The book is organized chronologically, and its first two-thirds trace the theme of shifting trends in consumption, production and distribution of women-led comedy — from silent films to 1950s sitcoms to variety shows, Saturday Night Live and prestige TV. But in the latter third, on today’s young comics, Hysterical! loses the thread. The final chapter, Maria Sulimma’s examination of the cringey body-focused comedy of Girls showrunner Lena Dunham, really fizzles. If Dunham is the best that our leading academics can offer as a harbinger of what is to come in the world of women-driven comedy, we are in a bleak state, indeed. Yes, Dunham’s casual nudity is noteworthy and, for some bodies, subversive. Yes, her depiction of women’s friendships is genuinely remarkable. But the limited scope of her oeuvre thus far comes nowhere close to making her the voice of a new generation, however slyly she jokes about being, or not being, said voice. Dunham writes palliative jokes for a certain kind of affluent, neurotic, straight, cisgender white girl. You certainly don’t have to be affluent, neurotic, straight, cisgender, white or a girl to like her work, but comedy for and by affluent, neurotic, straight, cisgender white girls is losing prominence as audiences no longer need HBO to tell them what to watch, and are increasingly empowered to demand work that represents America’s growing diversity.

For a book that tilts toward insightful analyses based in critical queer and race theory, its essayists mostly end up talking about the same juxtapositions scholars have been investigating for decades.

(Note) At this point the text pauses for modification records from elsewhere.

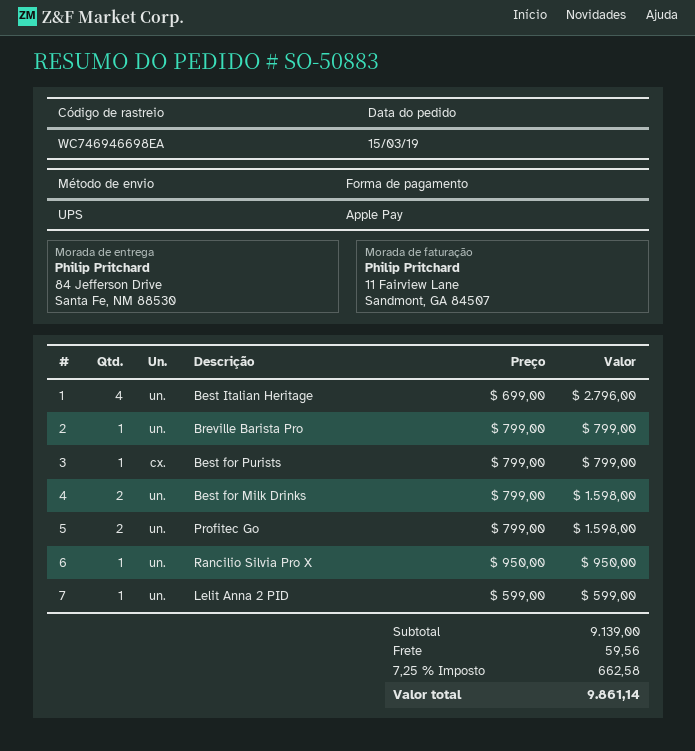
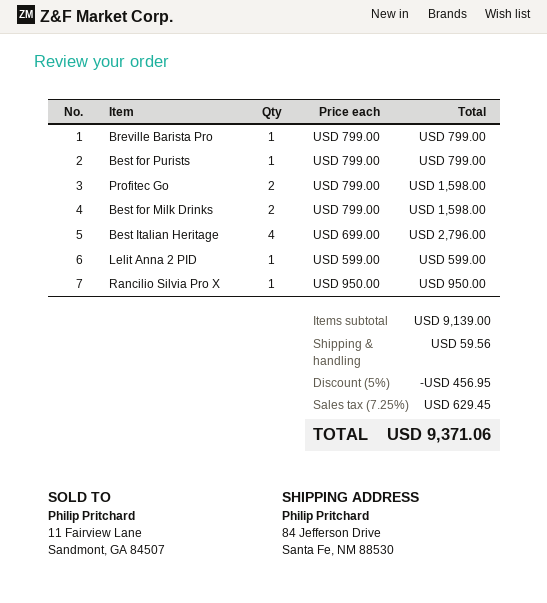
discount: none -> 5% = 456.95
tax: 7.25% = 662.58 -> 7.25% = 629.45
total: 9861.14 -> 9371.06

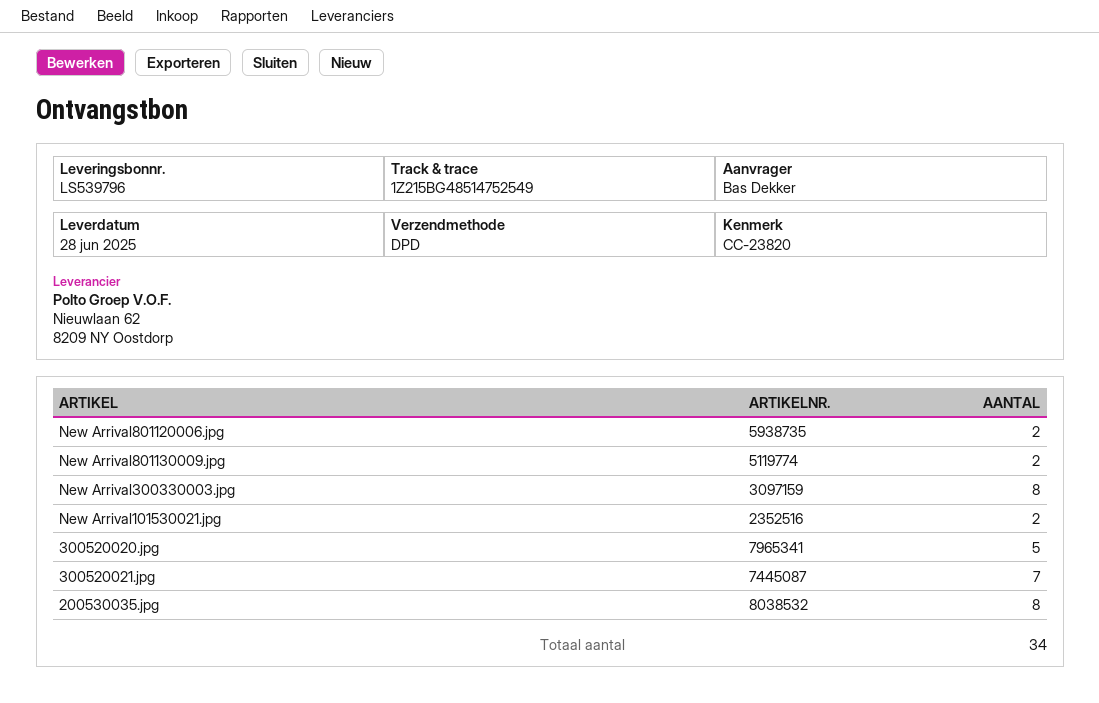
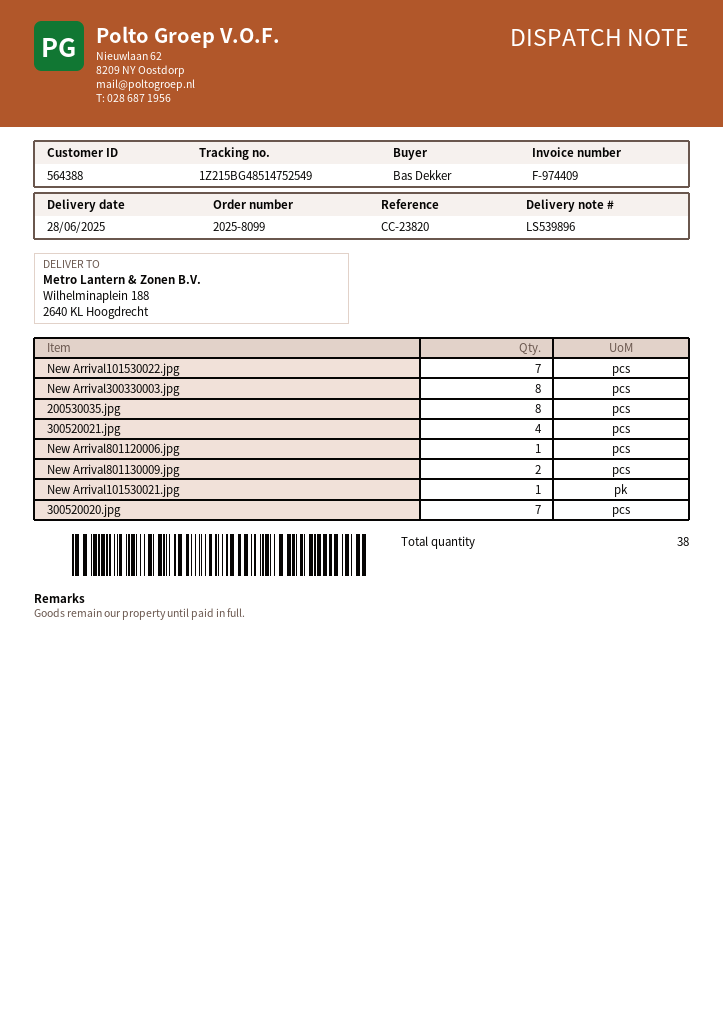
delivery note number: LS539796 -> LS539896
New Arrival801120006.jpg: 2 -> 1
New Arrival101530021.jpg: 2 -> 1
300520020.jpg: 5 -> 7
300520021.jpg: 7 -> 4
New Arrival101530022.jpg: none -> 7
total quantity: 34 -> 38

There is some discussion of new media’s influences on the production and reception of women-produced comedy in Anthony P. McIntyre’s essay on Sarah Silverman’s grotesque cuteness, with McIntyre connecting the trend of sharing online animal videos as an alleviator of modern anxiety to Silverman’s adorably foul persona, and Sulimma hints at Dunham’s use of podcasts and newsletters. But instead of continuing to trace the theme of shifting trends in consumption, production and distribution of women-led comedy begun in the first chapter, the book flatlines in the latter third, losing credibility. Any enthusiastic consumer of comedy these days knows that Dunham is not the future of the genre.

As a result, Hysterical! misses what is most exciting, and most relevant, about comedy today: its sharpness and its diversity. Why end on Dunham, who isn’t really a comedian, who produces a television program on a cable network, which at this point is practically old-fashioned? Hysterical! builds a big tent for “women in American comedy,” but stops short of looking forward at some of the most innovative (often internet-borne) work. From headliner comic turned SNL cast member Leslie Jones to actress, podcaster and Daily Show correspondent Jessica Williams to sitcommer and stand-up Cristela Alonzo to YouTube to Twitter — where women of color, especially black women, excel at jokes of all kinds — the future of women in American comedy is bigger and brighter than the latter chapters of Hysterical! let on. If we keep waiting for everyone to be Lucille Ball, Mae West or Tina Fey before we situate their work as part of the historical expansion of funny public women, we’ll miss the show.